I found that there are little difference between using cpu and gpu as the OpenCL device. And as for forward timings, gpu mode (OpenCL) is ~70x slower than cpu mode.
@sh1r0 I think now you benchmarked the OpenCL GPU twice:
Caffe::SetDevices(gpus);
Caffe::set_mode(Caffe::GPU);
Caffe::SetDevice(gpus[0]);
should be either:
Caffe::set_mode(Caffe::GPU);
Caffe::SetDevice(gpus[0]);
or:
Caffe::set_mode(Caffe::GPU);
Caffe::SetDevices(gpus);
Caffe::SelectDevice(gpus[0], false);
Besides, I think the ViennaCL GEMM for convolution seems really unsuitable for the Adreno GPU then. I don't know of any BLAS that is optimized for mobile GPUs. Probably a better performance can even be reached by implementing a simple direct convolution instead of using an explicit GEMM at all. Maybe @karlrupp has an idea on this.
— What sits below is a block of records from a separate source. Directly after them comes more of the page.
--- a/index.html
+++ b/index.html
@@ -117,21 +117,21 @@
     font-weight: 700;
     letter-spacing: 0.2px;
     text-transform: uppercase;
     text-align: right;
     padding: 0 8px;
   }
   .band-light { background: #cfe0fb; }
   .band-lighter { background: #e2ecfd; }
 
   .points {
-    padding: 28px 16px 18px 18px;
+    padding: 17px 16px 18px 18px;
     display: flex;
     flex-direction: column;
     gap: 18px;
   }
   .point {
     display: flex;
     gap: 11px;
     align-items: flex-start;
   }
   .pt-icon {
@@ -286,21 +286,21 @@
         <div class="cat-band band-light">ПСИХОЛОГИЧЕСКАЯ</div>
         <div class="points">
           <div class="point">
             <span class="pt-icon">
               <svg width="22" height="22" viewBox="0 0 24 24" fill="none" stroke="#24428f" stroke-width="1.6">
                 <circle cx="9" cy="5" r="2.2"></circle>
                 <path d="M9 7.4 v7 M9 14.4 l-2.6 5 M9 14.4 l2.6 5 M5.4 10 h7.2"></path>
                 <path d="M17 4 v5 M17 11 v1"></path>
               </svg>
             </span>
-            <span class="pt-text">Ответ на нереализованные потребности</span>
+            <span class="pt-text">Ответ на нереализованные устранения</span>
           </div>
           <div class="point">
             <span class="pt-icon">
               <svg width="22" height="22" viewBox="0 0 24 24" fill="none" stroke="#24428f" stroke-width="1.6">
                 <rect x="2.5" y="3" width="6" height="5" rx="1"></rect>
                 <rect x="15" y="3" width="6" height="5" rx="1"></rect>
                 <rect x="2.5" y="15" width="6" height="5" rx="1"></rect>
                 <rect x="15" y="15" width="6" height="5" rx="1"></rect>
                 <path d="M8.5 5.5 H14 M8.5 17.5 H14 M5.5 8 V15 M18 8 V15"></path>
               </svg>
@naibaf7 A tuning issue on Adreno was opened at https://github.com/clMathLibraries/clBLAS/issues/136
@bhack Thanks, good to know. However ViennaCL-BLAS seems to have optimization/tuning issues on this as well (which is what we are currently using in this Android-OpenCL experiment). It is a bit unfortunate, since nVidia has well optimized cuBLAS for most devices, while other vendors have basically nothing to offer (yet).
@naibaf7 Have you experimented with https://github.com/ptillet/isaac? Probably could be an alternative path if clBLAS continue to not attract contributions by other vendors. /cc @ptillet
Also Google https://github.com/halide/Halide/tree/master/apps/linear_algebra could be benchmarked on android.
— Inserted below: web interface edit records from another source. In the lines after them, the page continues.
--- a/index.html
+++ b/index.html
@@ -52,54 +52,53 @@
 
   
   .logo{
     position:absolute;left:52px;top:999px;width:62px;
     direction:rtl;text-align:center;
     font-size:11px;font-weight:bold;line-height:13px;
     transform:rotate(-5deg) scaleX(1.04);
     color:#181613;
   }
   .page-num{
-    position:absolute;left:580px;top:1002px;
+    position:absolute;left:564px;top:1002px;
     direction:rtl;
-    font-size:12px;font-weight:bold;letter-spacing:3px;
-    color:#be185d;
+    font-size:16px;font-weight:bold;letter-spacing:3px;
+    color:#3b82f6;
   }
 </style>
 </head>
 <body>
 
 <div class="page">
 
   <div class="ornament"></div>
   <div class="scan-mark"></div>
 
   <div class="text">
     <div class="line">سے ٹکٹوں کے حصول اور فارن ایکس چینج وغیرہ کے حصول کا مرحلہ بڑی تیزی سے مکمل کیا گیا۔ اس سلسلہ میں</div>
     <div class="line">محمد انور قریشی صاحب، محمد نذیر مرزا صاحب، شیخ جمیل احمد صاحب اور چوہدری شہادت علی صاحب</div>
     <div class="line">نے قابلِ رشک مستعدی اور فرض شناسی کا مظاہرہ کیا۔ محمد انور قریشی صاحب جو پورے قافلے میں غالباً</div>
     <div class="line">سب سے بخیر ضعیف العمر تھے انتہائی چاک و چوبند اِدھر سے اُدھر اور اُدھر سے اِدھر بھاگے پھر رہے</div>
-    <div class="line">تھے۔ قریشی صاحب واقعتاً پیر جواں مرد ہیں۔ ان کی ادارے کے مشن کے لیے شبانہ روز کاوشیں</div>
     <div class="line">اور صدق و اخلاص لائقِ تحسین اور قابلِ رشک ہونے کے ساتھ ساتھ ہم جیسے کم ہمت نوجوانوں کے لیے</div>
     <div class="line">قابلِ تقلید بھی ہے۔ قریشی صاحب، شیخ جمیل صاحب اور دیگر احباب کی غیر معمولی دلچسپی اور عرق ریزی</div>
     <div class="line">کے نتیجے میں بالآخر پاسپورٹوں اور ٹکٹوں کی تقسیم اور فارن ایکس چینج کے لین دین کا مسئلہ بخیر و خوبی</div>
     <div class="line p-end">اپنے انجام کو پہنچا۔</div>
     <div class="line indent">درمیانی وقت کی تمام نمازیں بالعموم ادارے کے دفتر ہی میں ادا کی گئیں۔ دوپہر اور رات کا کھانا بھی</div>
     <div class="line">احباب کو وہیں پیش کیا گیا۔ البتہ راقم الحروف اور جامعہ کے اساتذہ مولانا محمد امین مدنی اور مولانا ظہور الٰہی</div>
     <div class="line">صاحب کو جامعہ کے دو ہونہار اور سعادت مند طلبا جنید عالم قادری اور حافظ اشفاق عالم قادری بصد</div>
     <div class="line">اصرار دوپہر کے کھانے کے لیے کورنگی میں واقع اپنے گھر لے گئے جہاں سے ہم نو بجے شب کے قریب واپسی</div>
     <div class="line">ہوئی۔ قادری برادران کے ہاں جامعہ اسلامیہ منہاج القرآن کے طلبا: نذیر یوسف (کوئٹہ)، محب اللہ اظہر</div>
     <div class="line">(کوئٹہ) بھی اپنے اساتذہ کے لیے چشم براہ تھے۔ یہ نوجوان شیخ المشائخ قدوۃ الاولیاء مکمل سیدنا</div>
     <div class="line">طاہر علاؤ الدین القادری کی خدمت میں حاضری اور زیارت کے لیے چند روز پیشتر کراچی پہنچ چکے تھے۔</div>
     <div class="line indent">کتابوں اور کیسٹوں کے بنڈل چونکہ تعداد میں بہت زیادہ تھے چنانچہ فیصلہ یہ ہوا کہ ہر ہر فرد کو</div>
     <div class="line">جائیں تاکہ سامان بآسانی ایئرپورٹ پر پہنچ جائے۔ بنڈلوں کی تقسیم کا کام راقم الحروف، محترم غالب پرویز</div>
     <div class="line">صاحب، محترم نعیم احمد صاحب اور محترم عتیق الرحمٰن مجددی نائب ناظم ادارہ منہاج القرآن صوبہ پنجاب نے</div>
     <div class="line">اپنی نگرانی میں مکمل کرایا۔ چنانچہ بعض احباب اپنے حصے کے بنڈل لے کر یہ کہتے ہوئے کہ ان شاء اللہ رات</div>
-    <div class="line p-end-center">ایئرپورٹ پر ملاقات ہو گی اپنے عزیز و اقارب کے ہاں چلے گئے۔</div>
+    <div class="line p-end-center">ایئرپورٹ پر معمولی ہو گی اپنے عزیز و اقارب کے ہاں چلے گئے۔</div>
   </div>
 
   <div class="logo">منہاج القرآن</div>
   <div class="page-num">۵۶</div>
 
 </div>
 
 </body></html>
@bhack @zif520 @sh1r0 Added ISAAC compile support to CMake and GNU Makefiles on my branch, if anyone fancies to try. It did not speed up on my GT650 or Intel HD4000. Maybe it can work on mobile.
@ptillet What is the status?
@naibaf7 We had a detailed look at mobile GPUs over the summer. Our findings were fairly disappointing: Even with extensive code generation and autotuning we could not get anywhere close to peak (exception: NVIDIA Tegra). Even synthetic FLOP-intensive code did not work well, indicating that OpenCL compiler support still needs much more love.
@karlrupp Thanks for clarification, even though that is not good news, it indicates that the fault lies with the compiler / OpenCL libraries of the vendors and not with our code.
It is very disappointing indeed, I thought by now there would be more efforts and interest by hardware vendors to have solutions ready to compete against nVidia.
@naibaf7
Oh, I thought Net
instance is running on the device which is specified in the constructor, so I did in this way:
Net<float> caffe_net(FLAGS_model, caffe::TRAIN, Caffe::GetDevice(device_id, true));
I would like to benchmark cpu (device 1) as a opencl device, and I tried both
Caffe::set_mode(Caffe::GPU);
Caffe::SetDevice(gpus[1]);
and
Caffe::set_mode(Caffe::GPU);
Caffe::SetDevices(gpus);
Caffe::SelectDevice(gpus[1], false);
with
Net<float> caffe_net(FLAGS_model, caffe::TRAIN, Caffe::GetDefaultDevice());
I got segmentation fault during runtime on both cases. :(
To all: It's really disappointing to know that.